What the back-to-back phenomenon also means is that you have no rear windows and no yard or small garden at the back. Nowadays these houses have internal bathrooms with flushing toilets but when they were first built residents had communal privies that served the entire street.
As there are no back yards, drying washing has always been a challenge. Inventively, many housewives learnt to string washing lines across their streets and even now, in 2018 some people still follow this practice. As I walked around Beeston before the England match, I also saw residents sitting outside their front doors enjoying the evening sunshine because of course they couldn't sit outside their non-existent back doors.

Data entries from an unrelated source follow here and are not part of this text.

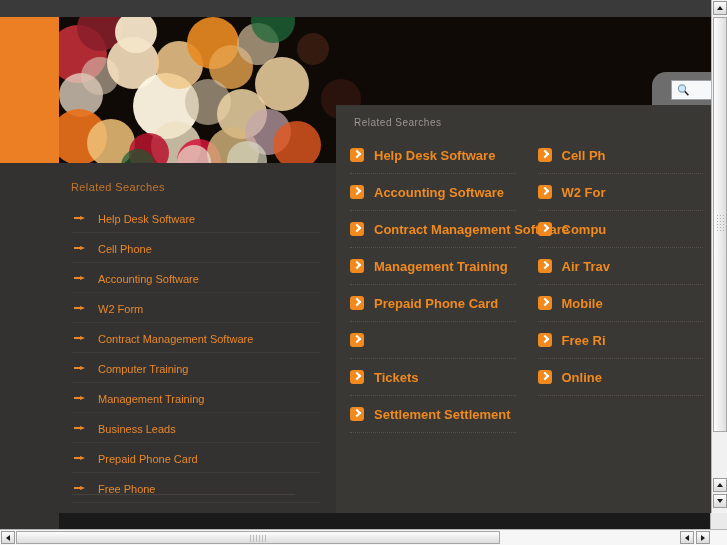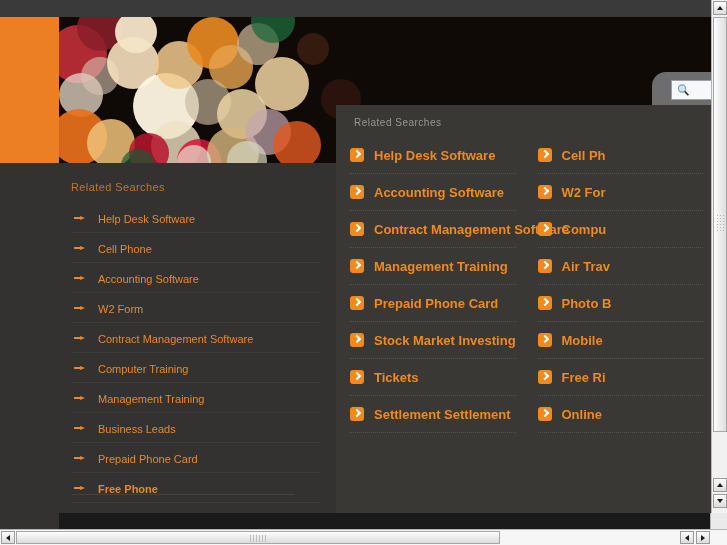--- a/index.html
+++ b/index.html
@@ -500,10 +500,6 @@
           </li>
           <li>
             <span class="chev-icon"></span>
-            <span class="lbl">Photo B</span>
-          </li>
-          <li>
-            <span class="chev-icon"></span>
             <span class="lbl">Mobile</span>
           </li>
           <li>

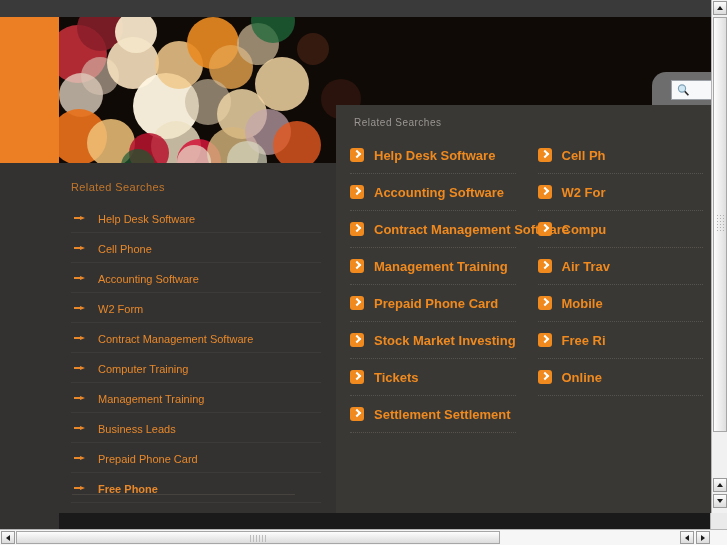--- a/index.html
+++ b/index.html
@@ -470,7 +470,6 @@
           </li>
           <li>
             <span class="chev-icon"></span>
-            <span class="lbl">Stock Market Investing</span>
           </li>
           <li>
             <span class="chev-icon"></span>

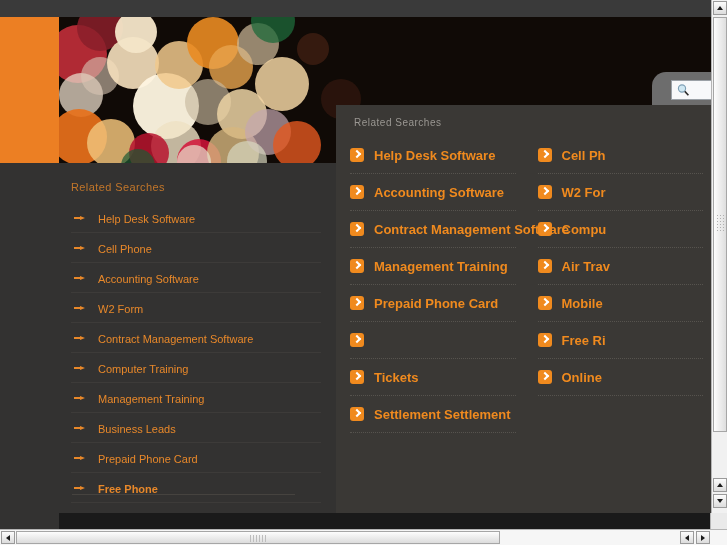--- a/index.html
+++ b/index.html
@@ -108,7 +108,7 @@
     padding-left: 27px;
     white-space: nowrap;
   }
-  .left-list li:last-child { border-bottom: 1px solid #3d3b39; font-weight: bold; }
+  .left-list li:last-child { border-bottom: 1px solid #3d3b39; }
   .left-list .lbl {
     font-size: 11px;
     color: #e8882a;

Sheffield's back-to-back streets were razed many years ago but Leeds still has plenty of them. They were initially seen as a cheap and profitable way of housing the poor with rents going to either the local council or to private landlords. Even today there are few owner occupiers.

Perhaps next time you think of England with our lambs grazing on hillsides, our biscuit tin lid cottages and our ancient castles, you might also spare a thought for the residents of Leeds's back-to-back streets - both past and present - for this is also England.